> **Prompt**: Give back only the lines from the one with "Viaggio Fermo (Fino a 500km): 3 -> 2" through the last line of the data, exactly as they appear.
........
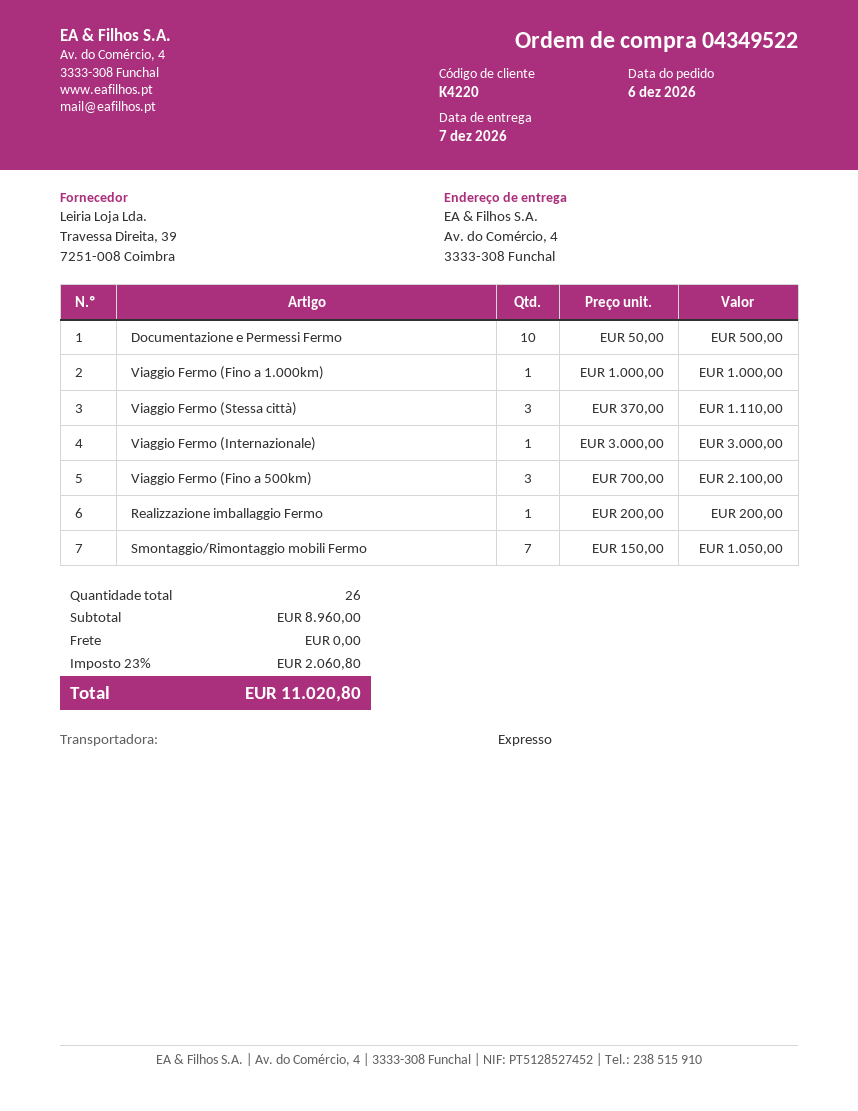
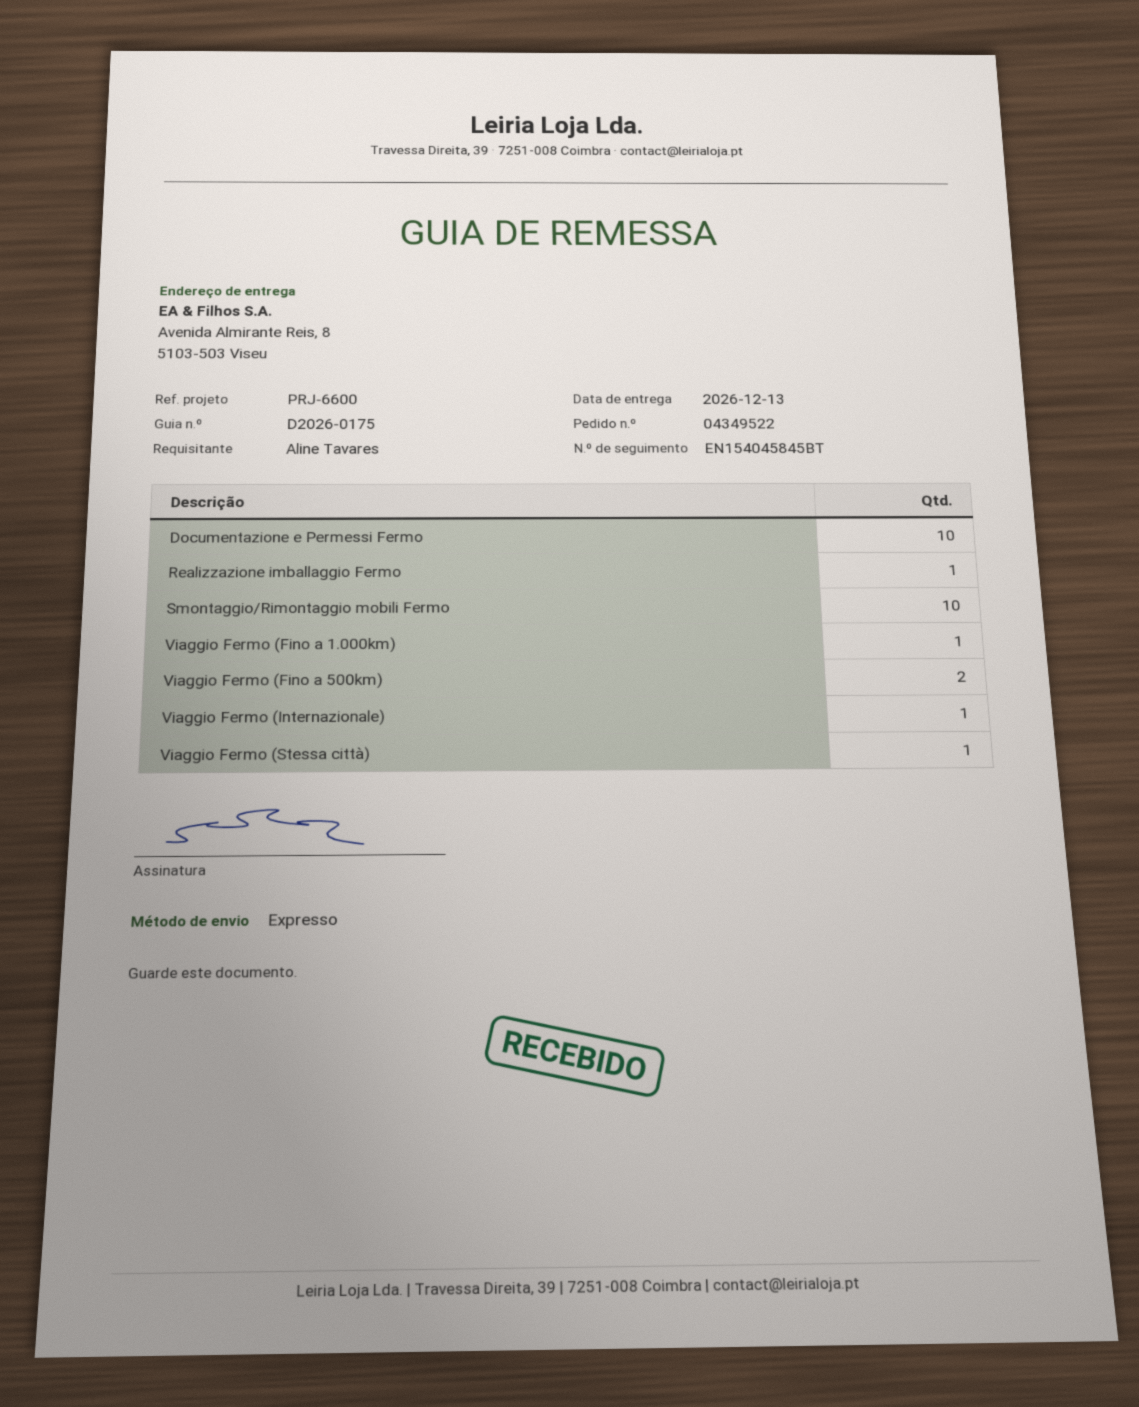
delivery date: 2026-12-07 -> 2026-12-13
ship to: Av. do Comércio, 4, 3333-308 Funchal -> Avenida Almirante Reis, 8, 5103-503 Viseu
Viaggio Fermo (Stessa città): 3 -> 1
Viaggio Fermo (Fino a 500km): 3 -> 2
Smontaggio/Rimontaggio mobili Fermo: 7 -> 10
........
> **Your solution**:
Viaggio Fermo (Fino a 500km): 3 -> 2
Smontaggio/Rimontaggio mobili Fermo: 7 -> 10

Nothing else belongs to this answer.